Becoming the first state to pass broad legislation related to the ownership of digital accounts, a new law in Delaware allows residents to pass digital assets to heirs, just like physical and financial assets. This means Delaware residents can pass along access to email accounts like Gmail, social media accounts like Facebook or Twitter, documents stored on services like Dropbox and pretty much any type of photos, music or video that’s stored within the cloud. According to Ars Technica, the rights afforded to the account holder under “any end user license agreement” will be transferred to the heir or heirs.

Excited that the law has taken effect in Delaware, the nonprofit Uniform Law Commission released a statement which read “In the modern world, digital assets have largely replaced tangible ones. Documents are stored in electronic files rather than in file cabinets. Photographs are uploaded to websites rather than printed on paper. However, the laws governing fiduciary access to these digital assets are in need of an update.”

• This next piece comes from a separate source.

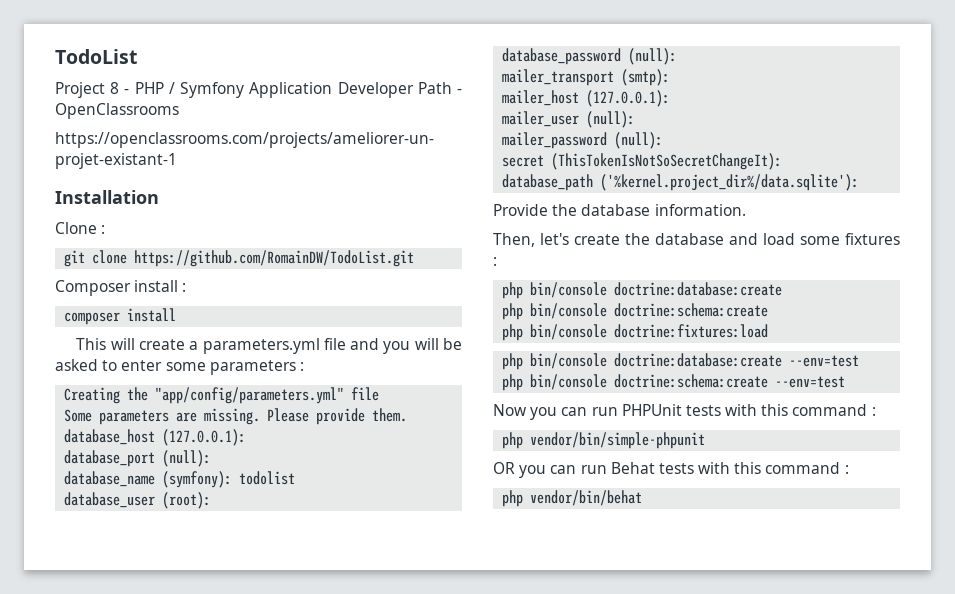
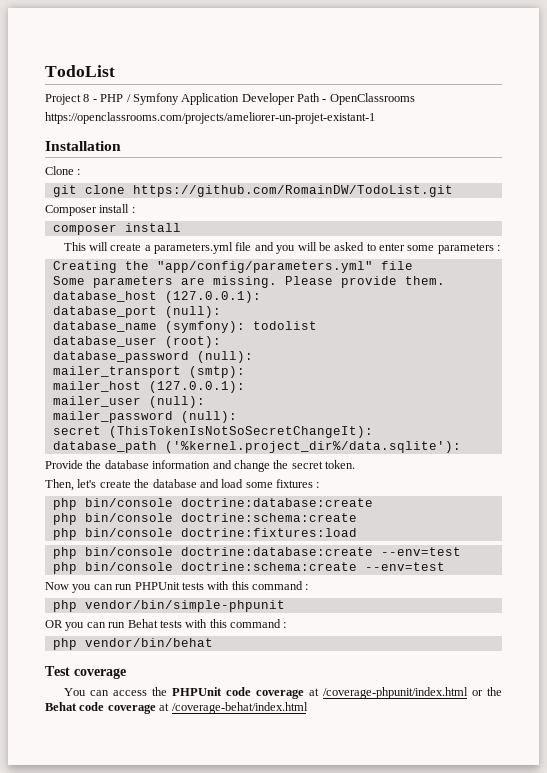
[654,204,746,216] information. -> [152,460,355,472] information and change the secret token.
(643, 498) none -> [45,666,126,679] [63,687,503,699] [45,702,308,714] // Test coverage // You can access the PHPUnit code coverage at /coverage-phpunit/index.html or the Behat code coverage at /coverage-behat/index.html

Alternatively, a representative of a security organization that represents companies like Google and Facebook released an opposing statement which read “This law takes no account of minimizing intrusions into the privacy of third parties who communicated with the deceased. This would include highly confidential communications to decedents from third parties who are still alive—patients of deceased doctors, psychiatrists, and clergy, for example—who would be very surprised that an executor is reviewing the communications.”

Interestingly, this new law will force Facebook and Twitter to alter their current policy concerning accounts for the deceased in Delaware. Currently, neither company will send the login information for an account of a deceased person to the surviving heir. Instead, Twitter will deactivate the page upon request from the surviving family and Facebook allows family members to make a memorization request to archive the account.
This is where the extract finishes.